## [EXERCISE DIRECTIONS]
Copy out again, unchanged, the line that contains "Ps4 Dual Charge" and every line after it down to the last line of the data.

___ MATERIAL SUPPLIED

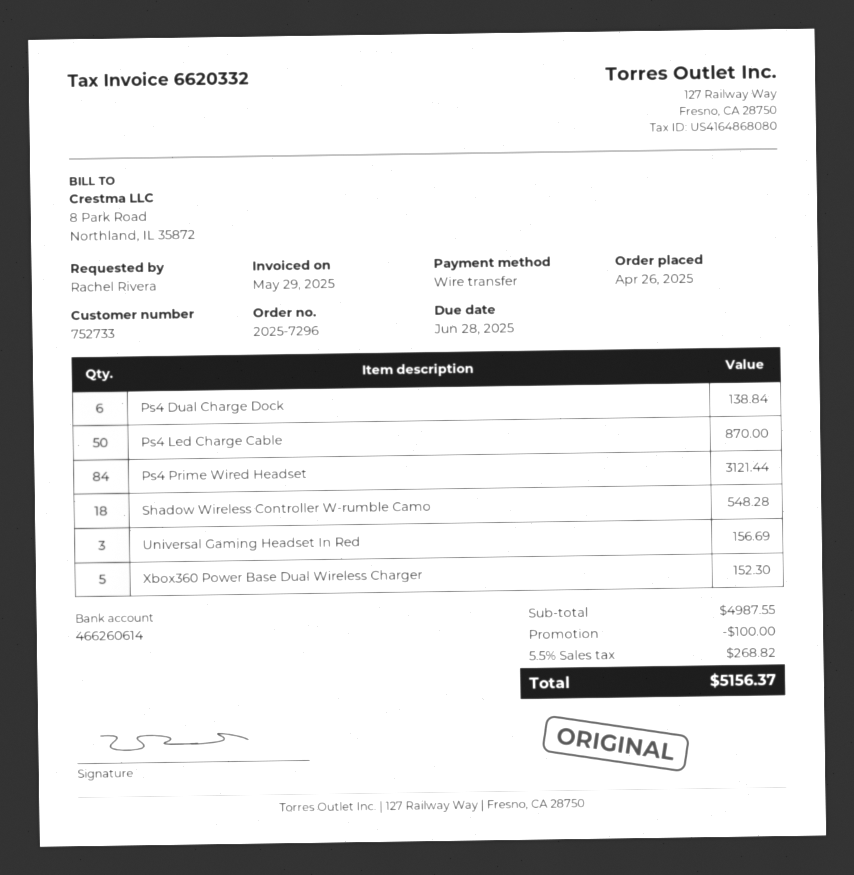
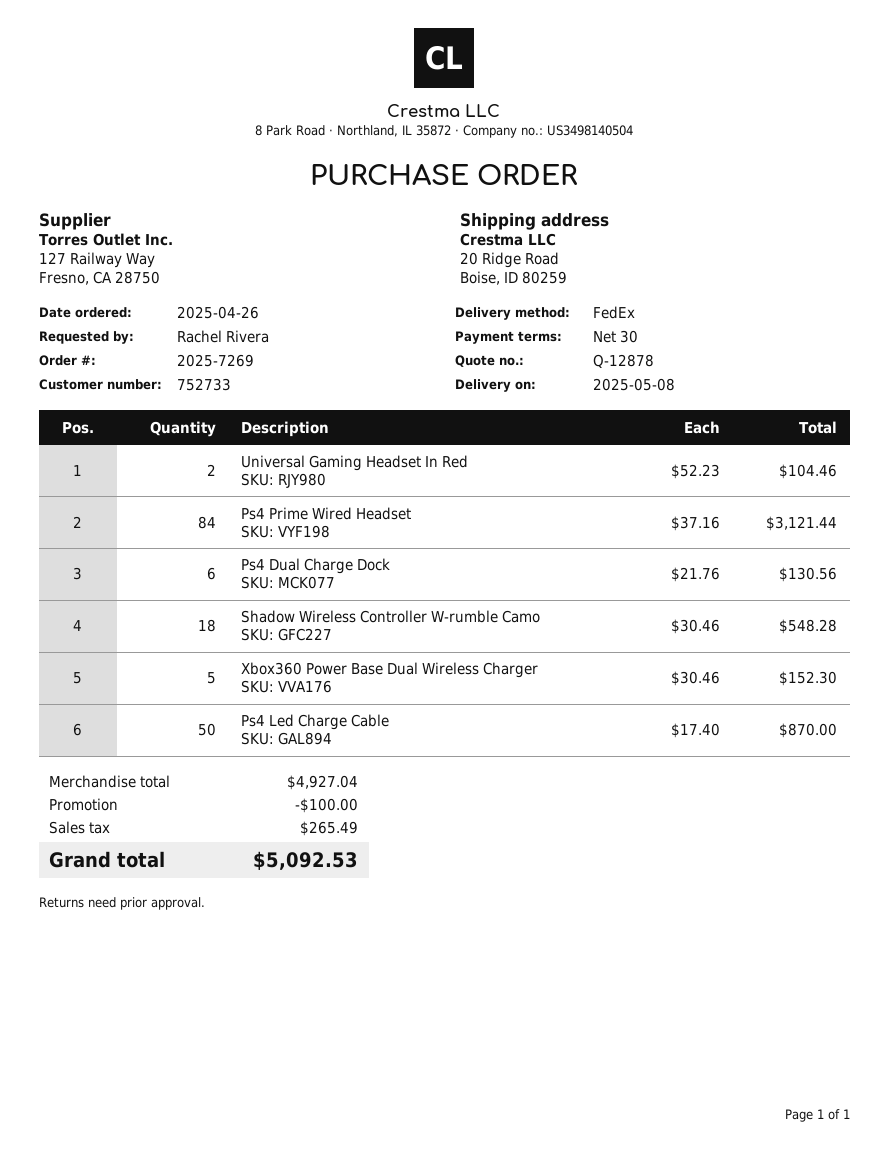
order number: 2025-7296 -> 2025-7269
Ps4 Dual Charge Dock: 6 for 138.84 -> 6 for 130.56
Universal Gaming Headset In Red: 3 for 156.69 -> 2 for 104.46
subtotal: 4987.55 -> 4927.04
tax: 268.82 -> 265.49
total: 5156.37 -> 5092.53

______

## [SOLUTION TO THIS EXERCISE]
Ps4 Dual Charge Dock: 6 for 138.84 -> 6 for 130.56
Universal Gaming Headset In Red: 3 for 156.69 -> 2 for 104.46
subtotal: 4987.55 -> 4927.04
tax: 268.82 -> 265.49
total: 5156.37 -> 5092.53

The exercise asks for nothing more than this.